Parameter-Free Federated TD Learning with Markov Noise in Heterogeneous Environments
Ankur Naskar, Gugan Thoppe, Utsav Negi, Vijay Gupta
TL;DR
This work addresses federated reinforcement learning with Markovian data, where optimal TD learning rates previously required problem-parameter dependent stepsizes. It introduces parameter-free two-timescale Federated TD algorithms with Polyak-Ruppert averaging, achieving the optimal $ ilde{O}(1/(NT))$ convergence in both average-reward and discounted settings, and extending to heterogeneous MDPs. The theoretical results hinge on decoupling the slower average-reward estimate from the faster TD parameter updates via PR averaging, yielding linear speedups in the number of agents up to a heterogeneity gap. Empirical experiments on synthetic Markovian tasks validate the theory, showing competitive performance with IID baselines and robustness to heterogeneity. The findings have practical implications for scalable, privacy-preserving FRL in diverse environments, enabling parameter-free guarantees without needing problem-specific quantities.
Abstract
Federated learning (FL) can dramatically speed up reinforcement learning by distributing exploration and training across multiple agents. It can guarantee an optimal convergence rate that scales linearly in the number of agents, i.e., a rate of $\tilde{O}(1/(NT)),$ where $T$ is the iteration index and $N$ is the number of agents. However, when the training samples arise from a Markov chain, existing results on TD learning achieving this rate require the algorithm to depend on unknown problem parameters.
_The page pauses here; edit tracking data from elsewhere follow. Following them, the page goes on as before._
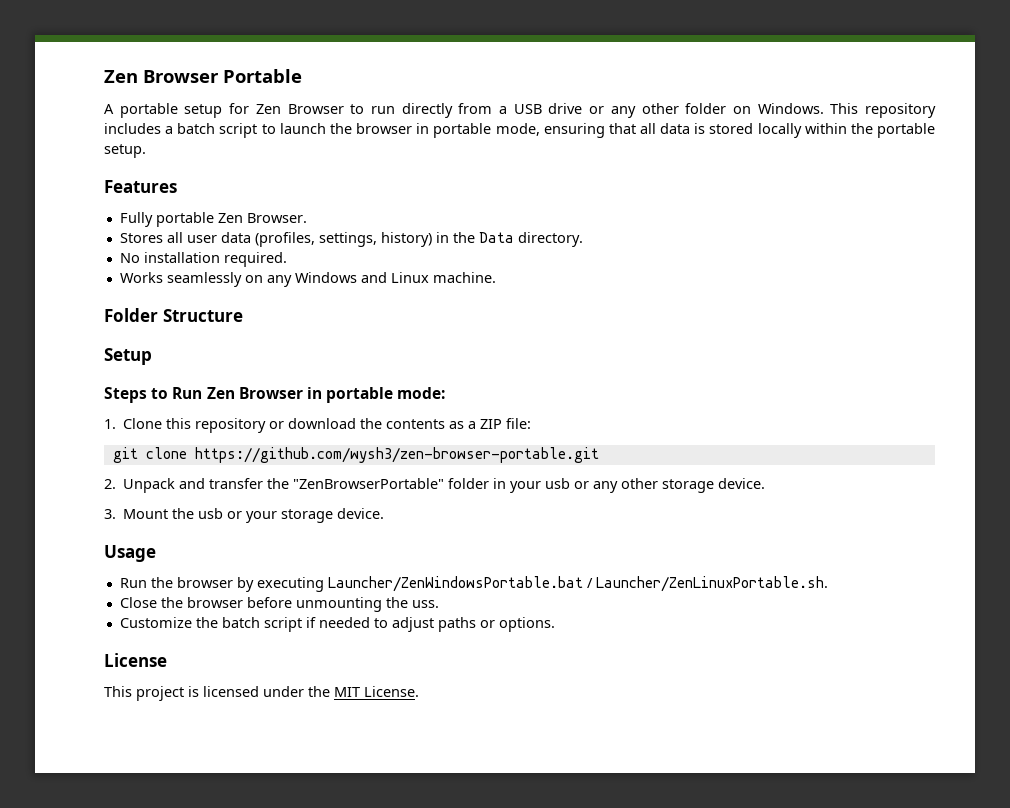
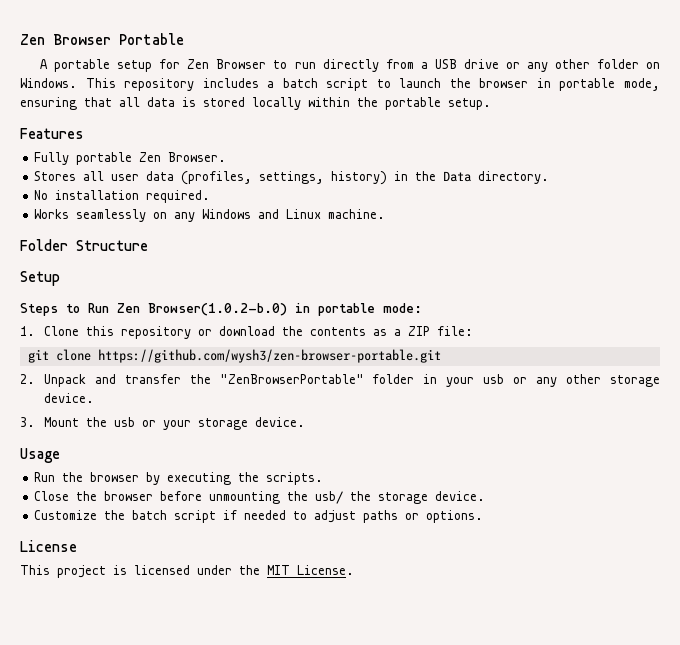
- Steps to Run Zen Browser in portable mode:
+ Steps to Run Zen Browser(1.0.2-b.0) in portable mode:
- Run the browser by executing Launcher/ZenWindowsPortable.bat / Launcher/ZenLinuxPortable.sh.
+ Run the browser by executing the scripts.
- Close the browser before unmounting the uss.
+ Close the browser before unmounting the usb/ the storage device.

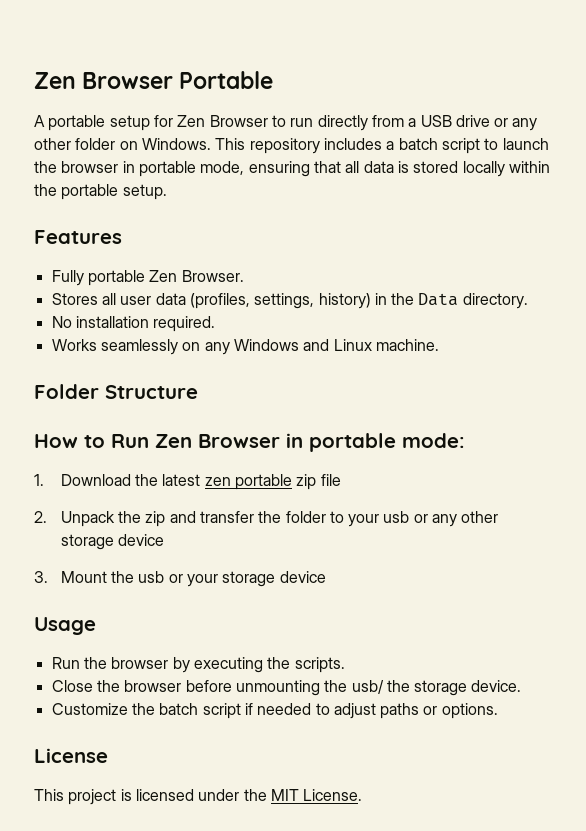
- Setup
- Steps to Run Zen Browser(1.0.2-b.0) in portable mode:
+ How to Run Zen Browser in portable mode:
- 1. Clone this repository or download the contents as a ZIP file:
- git clone https://github.com/wysh3/zen-browser-portable.git
+ 1. Download the latest zen portable zip file
- 2. Unpack and transfer the "ZenBrowserPortable" folder in your usb or any other storage device.
+ 2. Unpack the zip and transfer the folder to your usb or any other storage device
- 3. Mount the usb or your storage device.
+ 3. Mount the usb or your storage device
We close this gap by proposing a two-timescale Federated Temporal Difference (FTD) learning with Polyak-Ruppert averaging. Our method provably attains the optimal $\tilde{O}(1/NT)$ rate in both average-reward and discounted settings--offering a parameter-free FTD approach for Markovian data. Although our results are novel even in the single-agent setting, they apply to the more realistic and challenging scenario of FL with heterogeneous environments.